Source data
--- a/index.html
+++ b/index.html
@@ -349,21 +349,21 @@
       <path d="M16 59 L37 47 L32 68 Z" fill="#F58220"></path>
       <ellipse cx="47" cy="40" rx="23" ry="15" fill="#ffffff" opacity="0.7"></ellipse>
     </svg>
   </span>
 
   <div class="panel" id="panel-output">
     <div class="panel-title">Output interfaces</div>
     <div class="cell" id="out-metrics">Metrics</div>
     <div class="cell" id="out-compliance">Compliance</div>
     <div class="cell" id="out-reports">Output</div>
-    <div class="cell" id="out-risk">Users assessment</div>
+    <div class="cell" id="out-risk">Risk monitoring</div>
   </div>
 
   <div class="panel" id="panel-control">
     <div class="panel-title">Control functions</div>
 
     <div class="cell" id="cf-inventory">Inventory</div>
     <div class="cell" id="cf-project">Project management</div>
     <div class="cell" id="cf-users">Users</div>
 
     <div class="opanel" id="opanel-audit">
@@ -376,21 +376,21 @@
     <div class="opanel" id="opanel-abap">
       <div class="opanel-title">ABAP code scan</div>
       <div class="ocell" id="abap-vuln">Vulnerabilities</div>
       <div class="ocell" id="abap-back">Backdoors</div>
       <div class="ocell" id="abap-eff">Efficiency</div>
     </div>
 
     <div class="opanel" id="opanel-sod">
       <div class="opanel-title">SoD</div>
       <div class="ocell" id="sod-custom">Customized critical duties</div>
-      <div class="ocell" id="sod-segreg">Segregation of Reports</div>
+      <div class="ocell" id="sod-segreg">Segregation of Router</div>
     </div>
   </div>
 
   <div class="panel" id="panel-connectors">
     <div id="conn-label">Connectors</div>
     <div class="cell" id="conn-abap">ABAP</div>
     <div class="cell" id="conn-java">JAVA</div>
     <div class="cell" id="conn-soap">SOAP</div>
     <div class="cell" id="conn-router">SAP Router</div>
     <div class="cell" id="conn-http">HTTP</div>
* * *
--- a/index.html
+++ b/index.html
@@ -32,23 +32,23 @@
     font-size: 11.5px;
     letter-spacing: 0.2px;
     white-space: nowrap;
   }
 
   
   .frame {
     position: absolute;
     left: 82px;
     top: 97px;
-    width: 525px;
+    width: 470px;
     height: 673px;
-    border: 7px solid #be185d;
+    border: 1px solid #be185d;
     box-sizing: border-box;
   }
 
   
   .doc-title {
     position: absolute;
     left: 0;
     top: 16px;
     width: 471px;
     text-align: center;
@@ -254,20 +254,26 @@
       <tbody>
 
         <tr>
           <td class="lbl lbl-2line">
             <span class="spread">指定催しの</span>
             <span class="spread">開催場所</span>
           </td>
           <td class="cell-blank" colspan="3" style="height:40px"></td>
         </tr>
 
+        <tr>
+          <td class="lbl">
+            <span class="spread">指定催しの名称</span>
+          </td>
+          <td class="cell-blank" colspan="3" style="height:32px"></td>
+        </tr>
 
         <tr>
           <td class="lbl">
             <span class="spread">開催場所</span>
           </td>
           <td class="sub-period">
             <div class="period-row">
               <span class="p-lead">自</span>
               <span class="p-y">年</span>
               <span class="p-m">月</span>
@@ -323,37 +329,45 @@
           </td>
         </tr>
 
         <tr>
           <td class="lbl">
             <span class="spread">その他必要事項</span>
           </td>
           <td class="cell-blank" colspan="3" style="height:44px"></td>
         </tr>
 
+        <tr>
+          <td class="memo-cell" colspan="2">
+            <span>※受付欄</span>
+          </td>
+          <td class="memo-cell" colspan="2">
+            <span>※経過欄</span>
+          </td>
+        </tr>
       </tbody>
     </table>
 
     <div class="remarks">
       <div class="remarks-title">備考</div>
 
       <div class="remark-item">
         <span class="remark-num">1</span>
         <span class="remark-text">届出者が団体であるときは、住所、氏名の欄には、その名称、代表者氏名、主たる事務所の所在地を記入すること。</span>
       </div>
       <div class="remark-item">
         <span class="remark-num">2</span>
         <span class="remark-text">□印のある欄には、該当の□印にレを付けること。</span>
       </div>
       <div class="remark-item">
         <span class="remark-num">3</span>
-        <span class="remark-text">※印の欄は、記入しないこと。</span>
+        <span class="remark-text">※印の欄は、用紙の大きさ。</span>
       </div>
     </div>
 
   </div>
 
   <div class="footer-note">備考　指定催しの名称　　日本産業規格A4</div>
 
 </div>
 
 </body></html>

● What you should do: When the string "risk" appears in a line of the records above, that line is to be copied.

● Answer to this exercise:
-    <div class="cell" id="out-risk">Users assessment</div>
+    <div class="cell" id="out-risk">Risk monitoring</div>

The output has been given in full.